A woman shown in three different phases of pregnancy

HCV and Pregnancy

Everyone and their dog has opinions about what is “correct” or “proper” in terms of motherhood, pregnancy, and parenting. You would think that in all of the years we have been existing and reproducing as a species, we would have found a less hostile and more compassionate way of communicating about the difficulties that we can face during these shared life experiences.

Yet, there is still no easy way to bring up the question of what the risks and benefits are when it comes to choosing to become a mother while having an already known and present chronic illness like hepatitis C.

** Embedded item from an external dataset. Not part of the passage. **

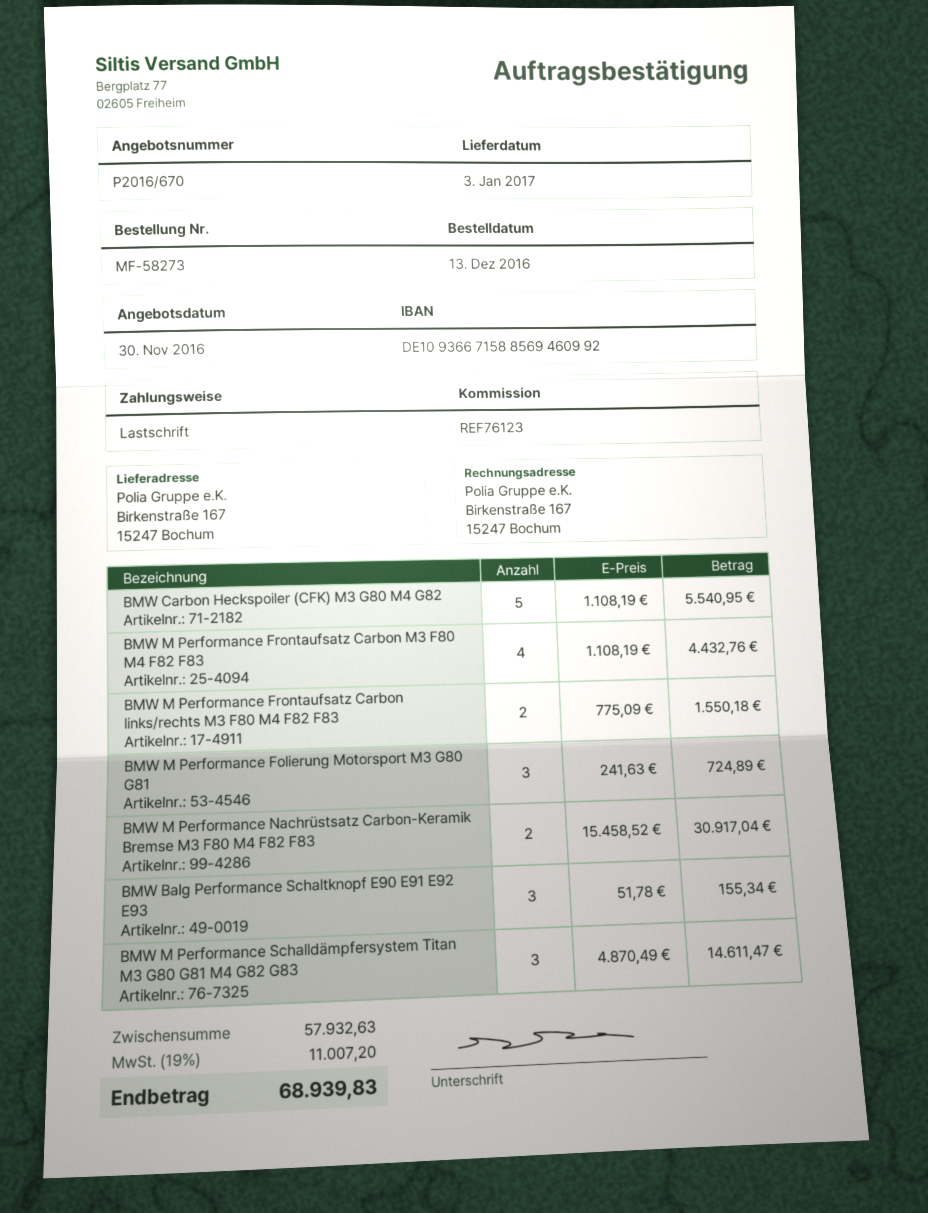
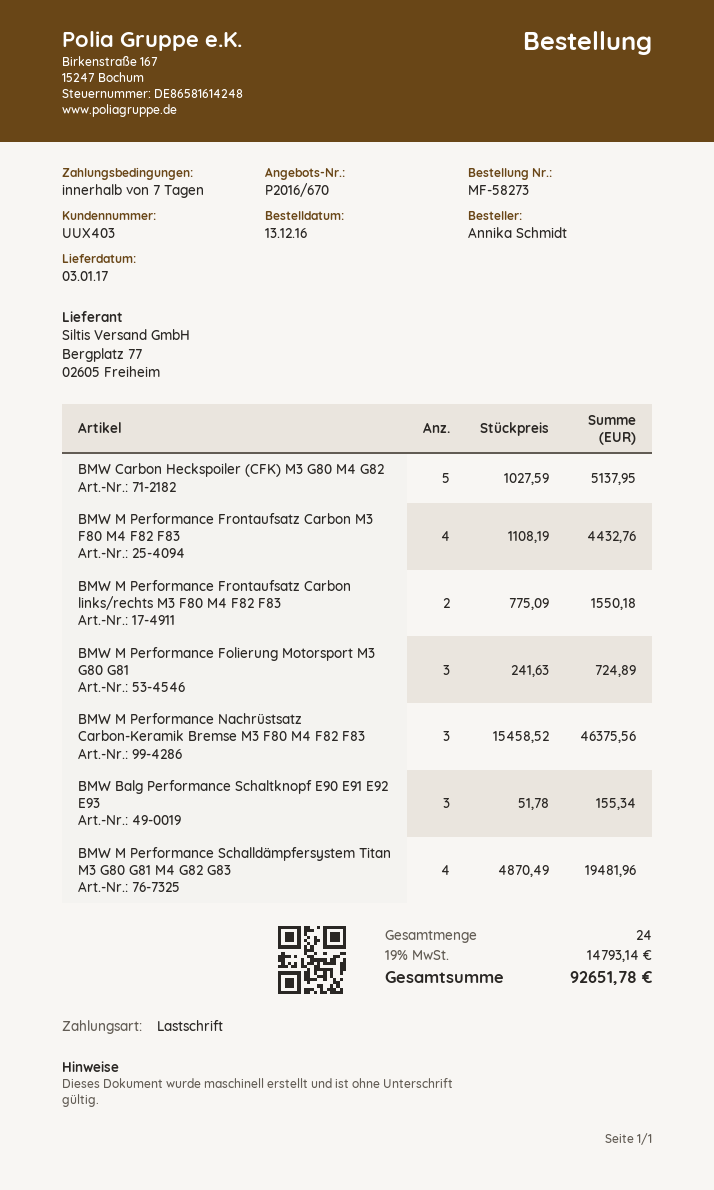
BMW Carbon Heckspoiler (CFK) M3 G80 M4 G82: 5 x 1108.19 = 5540.95 -> 5 x 1027.59 = 5137.95
BMW M Performance Nachrüstsatz Carbon-Keramik Bremse M3 F80 M4 F82 F83: 2 x 15458.52 = 30917.04 -> 3 x 15458.52 = 46375.56
BMW M Performance Schalldämpfersystem Titan M3 G80 G81 M4 G82 G83: 3 x 4870.49 = 14611.47 -> 4 x 4870.49 = 19481.96
tax: 19% = 11007.20 -> 19% = 14793.14
total: 68939.83 -> 92651.78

Stigmatization of hepatitis C pregnancies

The very question is the type of moral and ethical dilemma controversial enough to cause arguments among even the most polite company. For many women who have lived through the experience of hepatitis C and pregnancy this very notion has caused them to be on the receiving end of stigmatization by peers, medical professionals, and their communities at large.

However, I don't think there is much sense in denying that choosing to carry a pregnancy, become a parent, and raise a child while having a chronic illness will provide a unique set of challenges that could have been entirely avoided without said chronic illness.

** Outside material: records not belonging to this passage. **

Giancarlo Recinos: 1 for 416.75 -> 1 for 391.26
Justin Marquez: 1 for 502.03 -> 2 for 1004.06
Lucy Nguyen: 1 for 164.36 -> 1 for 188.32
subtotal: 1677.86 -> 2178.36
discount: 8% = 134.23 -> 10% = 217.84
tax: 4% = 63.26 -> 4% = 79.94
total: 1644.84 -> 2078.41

I mean, there could be complications that arise during pregnancy and after birth that are directly related to having hepatitis C. Some might consider such complications avoidable, and by all logic, they are right in that regard.

However, in my opinion, that kind of notion is an oversimplified, unrealistic, uninformed, and stigmatized view of HCV during pregnancy and motherhood. In this article, I will do my best to explain why I believe that.

My pregnancy experiences

First of all, I think it is really important to disclose something about my lived experience that lends some personal insight on the matter. I have lived experience of pregnancy and motherhood during the period of time when I still had an active hepatitis C infection.

I was diagnosed with hepatitis C before getting married and giving birth to my two children. I openly disclosed this status to my care providers during both of my pregnancies, of which I chose the care of a midwife rather than my family doctor or an OBGYN.

My first pregnancy was a natural, unmedicated home birth that resulted in a healthy baby girl with perfect APGAR scores. I had no serious complications during my pregnancy, apart from severe all-day–lasting-nausea.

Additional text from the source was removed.